* [PROVIDED ENTRIES]:
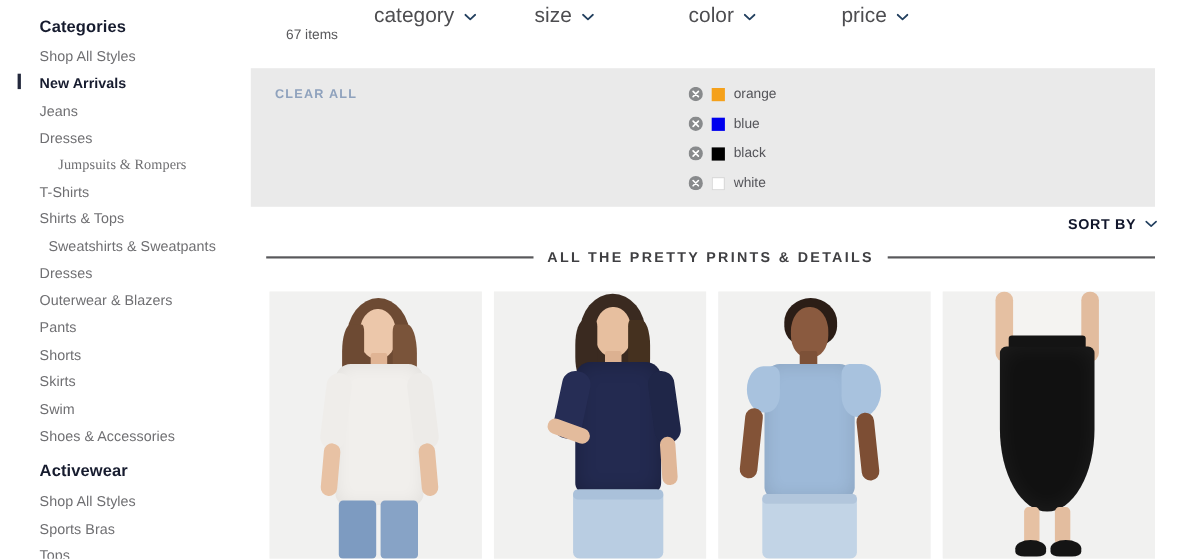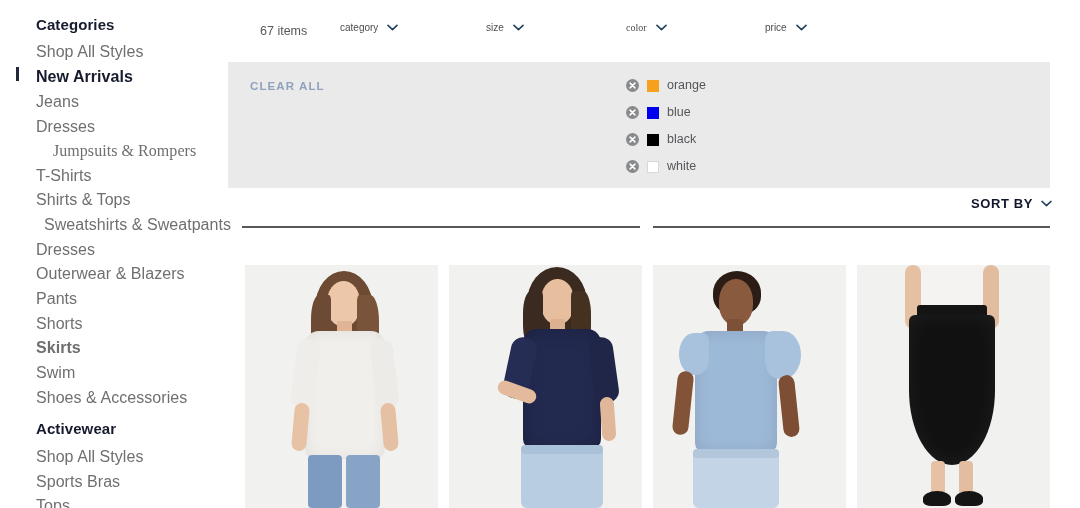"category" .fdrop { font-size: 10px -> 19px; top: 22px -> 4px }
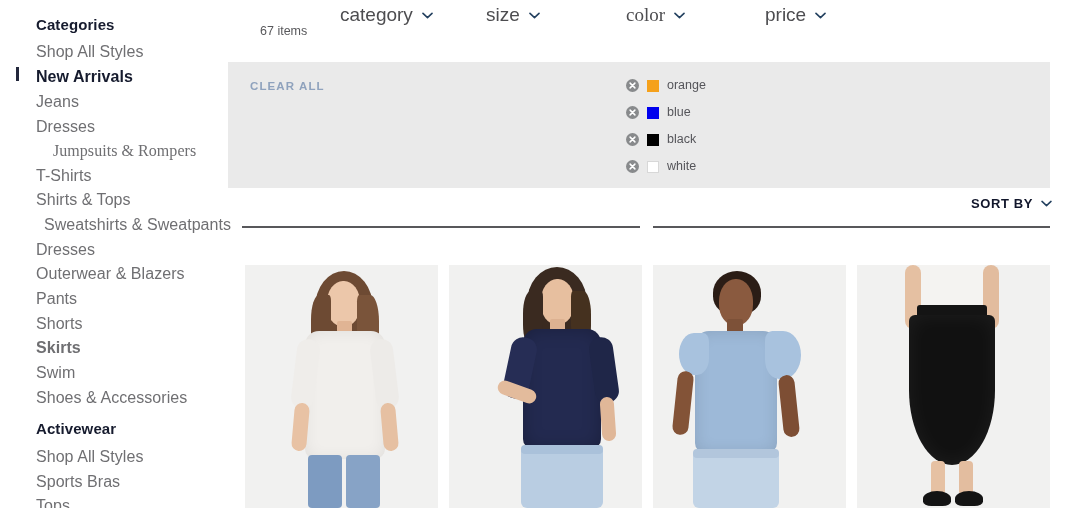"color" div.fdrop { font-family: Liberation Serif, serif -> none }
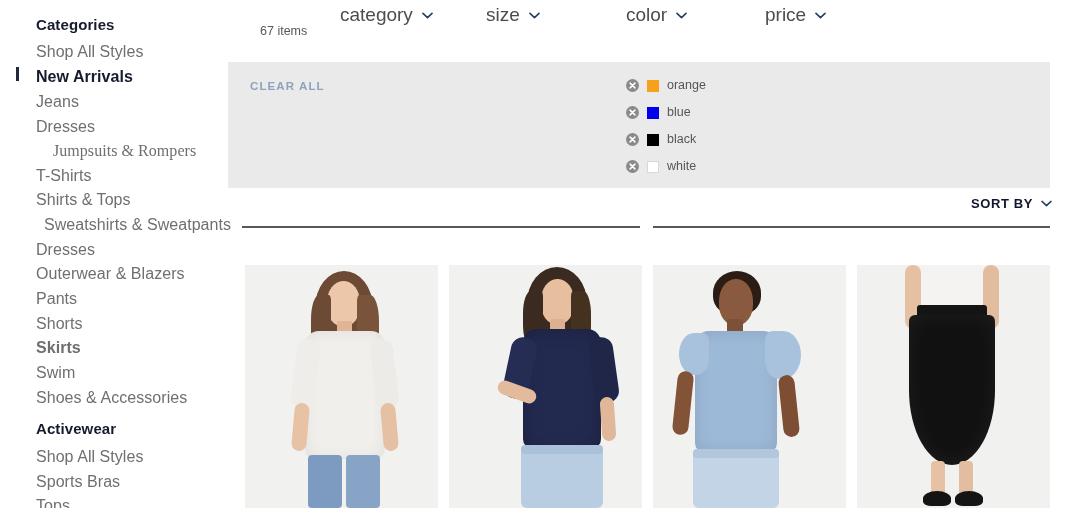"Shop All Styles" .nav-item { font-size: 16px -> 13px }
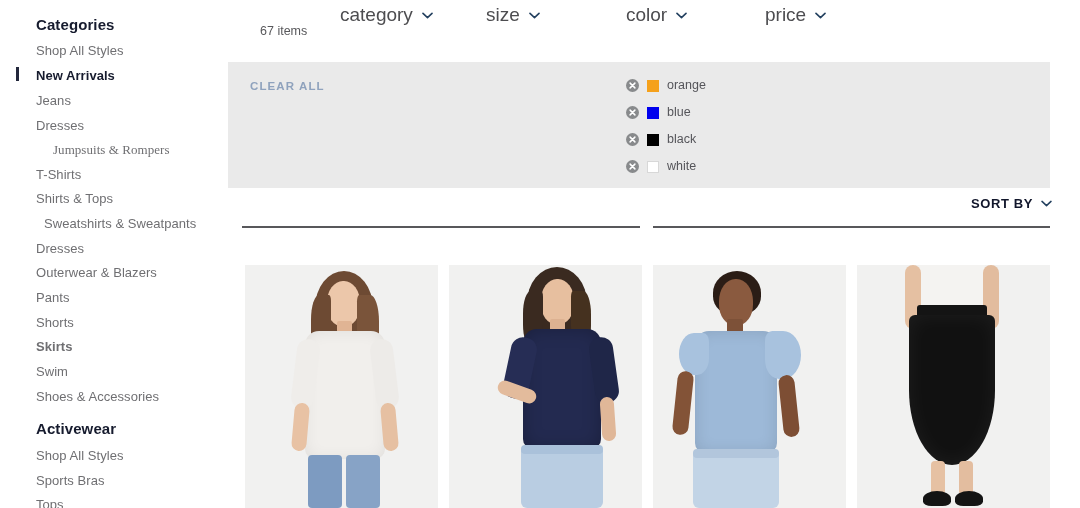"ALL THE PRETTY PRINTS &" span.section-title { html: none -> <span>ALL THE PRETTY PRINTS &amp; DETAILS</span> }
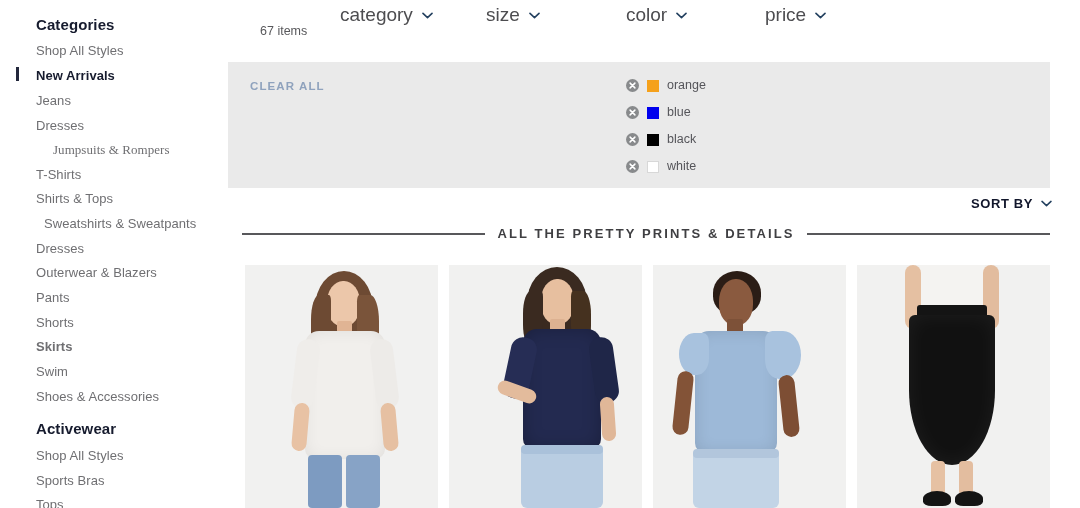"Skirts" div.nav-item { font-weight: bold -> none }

...

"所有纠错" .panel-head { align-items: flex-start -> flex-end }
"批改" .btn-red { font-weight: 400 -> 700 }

* [TASK DESCRIPTION]: Go back to the lines above and output, exactly as they stand, the ones from the line containing "font-size: 10px ->" to the line containing "font-size: 16px ->". Leave all pictures behind.

* [SOLUTION]:
"category" .fdrop { font-size: 10px -> 19px; top: 22px -> 4px }
"color" div.fdrop { font-family: Liberation Serif, serif -> none }
"Shop All Styles" .nav-item { font-size: 16px -> 13px }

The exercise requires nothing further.